Confidence in a country’s ability to repay its debts to bondholders is nothing to mess with. The Government Accountability Office estimates that 2011’s debt ceiling debacle raised the government’s borrowing costs by USD$1.3 billion. Lily Adams, a Treasury spokesperson, said: “As Secretary Yellen has warned for months, brinkmanship over the debt limit does serious harm to businesses and American families, raises short-term borrowing costs for taxpayers, and threatens the credit rating of the United States.”
Reuters highlighted tax preparation services, U.S. defence companies and student loan-facing banks as potential stocks that could benefit from the relatively small budgetary changes. Overall, the world’s markets appeared to take the news in stride, as it has appeared that a compromise was likely since late last week.
It’s the economy, stupid!
Despite the fact that two-thirds of Canucks think we’re in a recession, according to a Pollara poll, it hasn’t stopped many from reaching for their wallets. Statistics Canada reports that Canadians increased their spending by 5.7% from the previous quarter, and spending on travel was particularly scorching, as it was up 6.8%.
On Wednesday, StatCan reported that Canada’s gross domestic product (GDP) had risen at an annualized rate of 3.1% for the first quarter of the year. This blew away analyst expectations of 2.3% to 2.5%, and was much higher than the 0.1% decrease we saw during the final quarter of 2022.
Of course, in response to this positive news, markets have begun to anticipate the Bank of Canada (BoC) will “take away the punch bowl” by bringing back key interest rate increases. Futures markets are now pricing in a 40% chance of a rate increase in next week’s BoC meeting, and a 100% chance of at least one rate increase by September.
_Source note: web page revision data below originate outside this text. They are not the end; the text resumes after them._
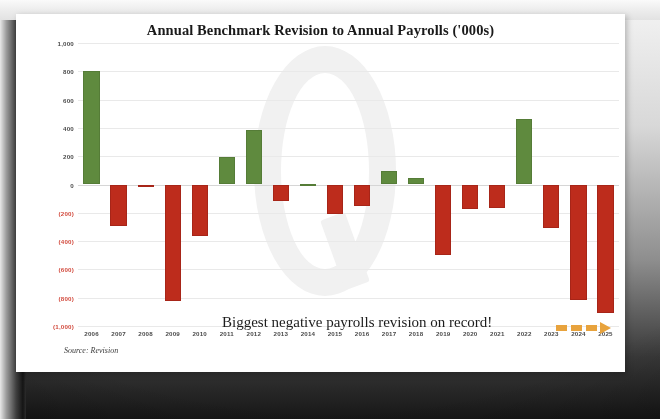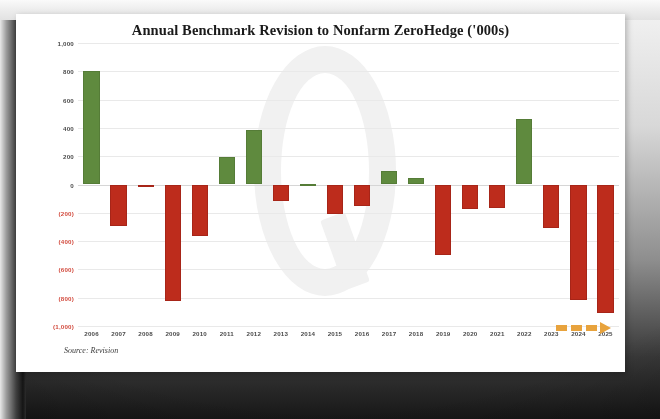--- a/index.html
+++ b/index.html
@@ -216,7 +216,7 @@
       <div class="tail"></div>
     </div>
 
-    <div class="chart-title">Annual Benchmark Revision to Nonfarm ZeroHedge ('000s)</div>
+    <div class="chart-title">Annual Benchmark Revision to Annual Payrolls ('000s)</div>
 
     <div class="ylabels" id="ylabels">
         <div class="ylabel" style="top: 0px;">1,000</div>

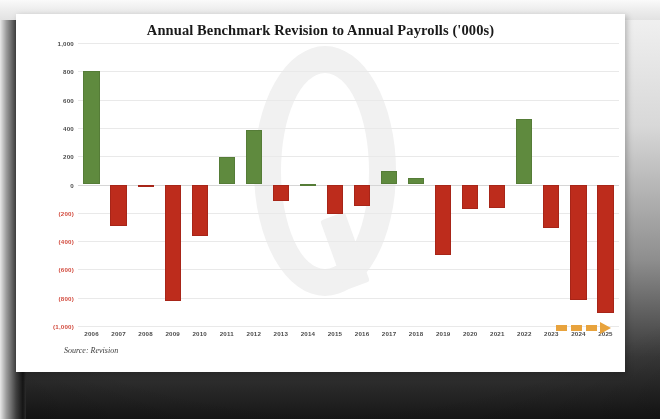--- a/index.html
+++ b/index.html
@@ -289,6 +289,7 @@
         <div class="xlabel" style="left: 513.95px; width: 27.05px;">2025</div>
       </div>
 
+    <div class="annotation">Biggest negative payrolls revision on record!</div>
     <div class="arrow">
       <div class="dash" style="left:0px"></div>
       <div class="dash" style="left:15px"></div>

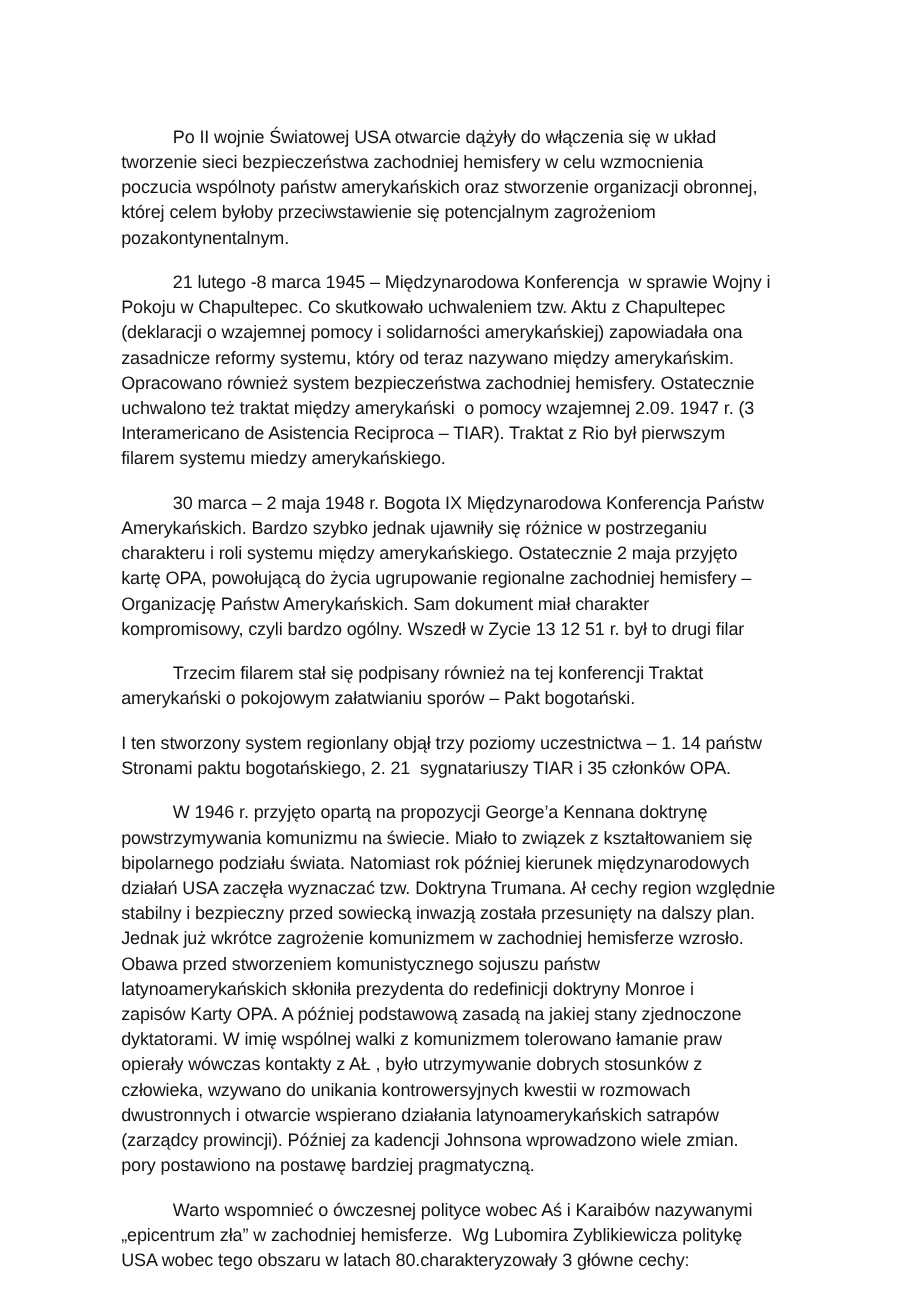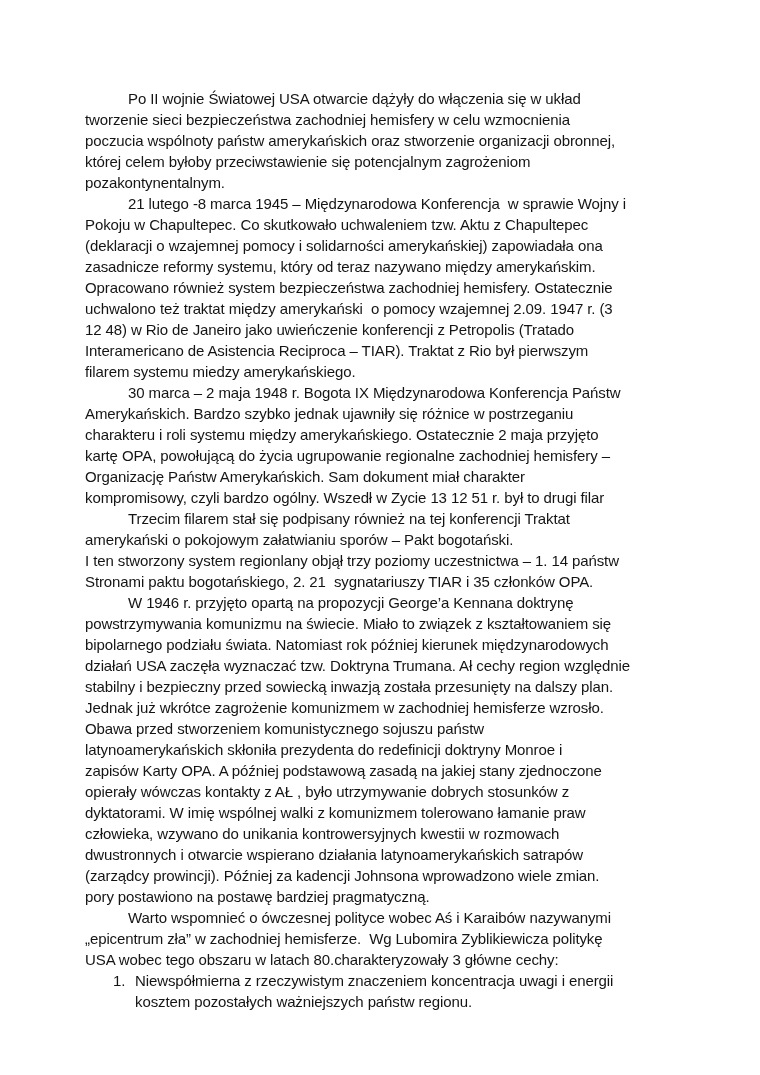--- a/index.html
+++ b/index.html
@@ -26,7 +26,7 @@
     letter-spacing: -0.1px;
   }
   .para {
-    margin: 0;
+    margin: 16px;
     padding: 0;
   }
   .line {

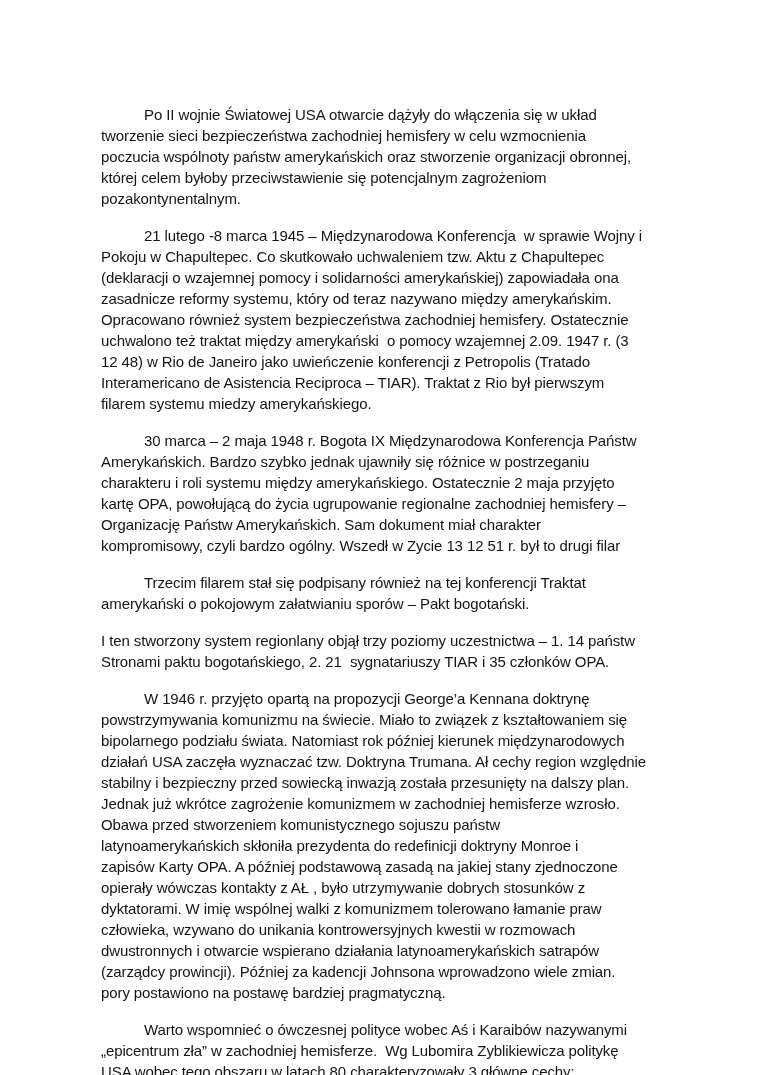--- a/index.html
+++ b/index.html
@@ -65,7 +65,6 @@
         <span class="line">zasadnicze reformy systemu, który od teraz nazywano między amerykańskim.</span>
         <span class="line">Opracowano również system bezpieczeństwa zachodniej hemisfery. Ostatecznie</span>
         <span class="line">uchwalono też traktat między amerykański  o pomocy wzajemnej 2.09. 1947 r. (3</span>
-        <span class="line">12 48) w Rio de Janeiro jako uwieńczenie konferencji z Petropolis (Tratado</span>
         <span class="line">Interamericano de Asistencia Reciproca – TIAR). Traktat z Rio był pierwszym</span>
         <span class="line">filarem systemu miedzy amerykańskiego.</span>
       </p>

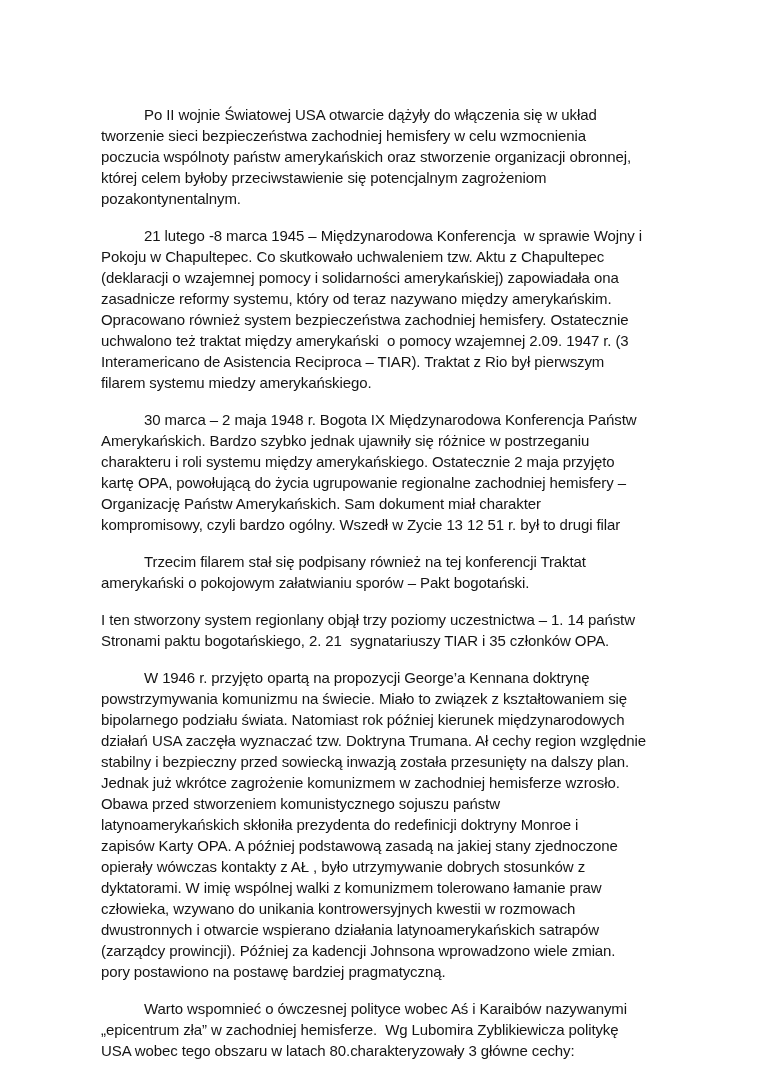--- a/index.html
+++ b/index.html
@@ -94,8 +94,8 @@
         <span class="line">Obawa przed stworzeniem komunistycznego sojuszu państw</span>
         <span class="line">latynoamerykańskich skłoniła prezydenta do redefinicji doktryny Monroe i</span>
         <span class="line">zapisów Karty OPA. A później podstawową zasadą na jakiej stany zjednoczone</span>
+        <span class="line">dyktatorami. W imię wspólnej walki z komunizmem tolerowano łamanie praw</span>
         <span class="line">opierały wówczas kontakty z AŁ , było utrzymywanie dobrych stosunków z</span>
-        <span class="line">dyktatorami. W imię wspólnej walki z komunizmem tolerowano łamanie praw</span>
         <span class="line">człowieka, wzywano do unikania kontrowersyjnych kwestii w rozmowach</span>
         <span class="line">dwustronnych i otwarcie wspierano działania latynoamerykańskich satrapów</span>
         <span class="line">(zarządcy prowincji). Później za kadencji Johnsona wprowadzono wiele zmian.</span>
Only time will tell if Canadian consumers (powered by a historically strong job market) can continue their spending at this rate, or if our pandemic-filled piggy banks will soon run empty. While it will be tough to keep that 3.1% GDP growth figure going forward, we really do need to wake up to the fact that we are most definitely not in a recession. Given how hot the U.S. jobs numbers were this week, I’d say it’s a pretty good bet that North America’s economy will continue ticking along for at least the next six months.
Looking at future sales in the U.S.
It’s a real mixed bag of U.S. earnings results again this week. Personal computing giants HP and Dell traded flat after reporting mostly positive quarterly earnings numbers. The market appears to be focusing on reduced future sales predictions. (Numbers in this section are U.S. currency.)